СИПМ с использованием стеклянных нанопипеток – сравнительно молодой модифицированный метод СЗМ. Количество научных публикаций в этой области растет с каждым годом, и уже есть работы по исследованию живых клеток [13, 14]. Показано, что СИПМ сканирует топографию поверхности живых клеток с высоким разрешением, которое зависит от диаметра конца нанопипетки и сравнимо со сканирующей электронной микроскопией (СЭМ). Но, в отличие от СЭМ, СИПМ позволяет проводить эксперименты в жидкой среде.
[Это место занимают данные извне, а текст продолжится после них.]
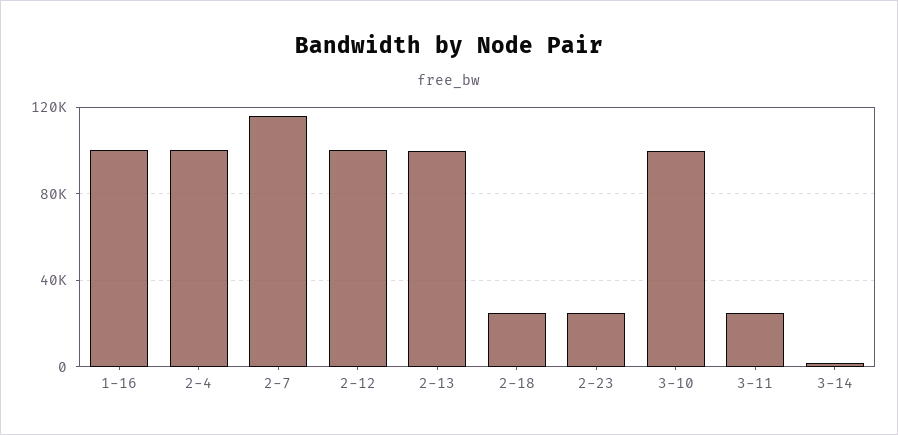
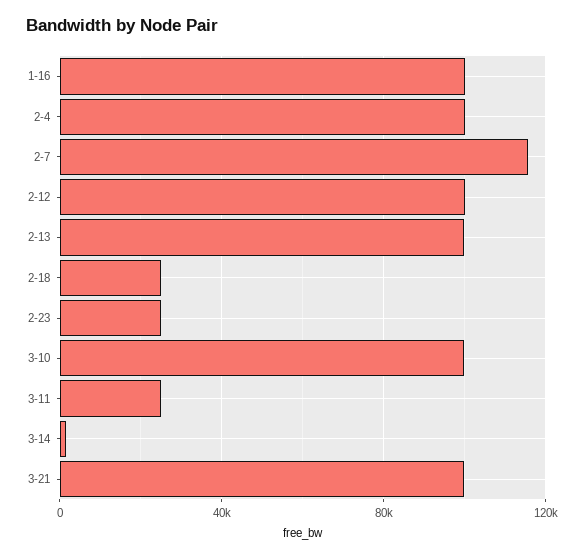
3-21: none -> 100000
Метод позволяет получать трехмерные изображения живых объектов в реальном времени и фиксировать поведение клеточной поверхности в динамике. Еще одно преимущество СИПМ живых клеток – возможность объединения его с методом локальной фиксации потенциала ("пэтч-кламп" – patch-clamp), который дает возможность совершать микроманипуляции с живыми клетками, микрохирургию, микроинъектирование, доставку лекарств, что является особо актуальным в современной медицине. Главное достоинство СИПМ заключается в полном отсутствии механического воздействия на образец, так как нанопипетка не подходит к поверхности более чем на один внутренний радиус своего острия.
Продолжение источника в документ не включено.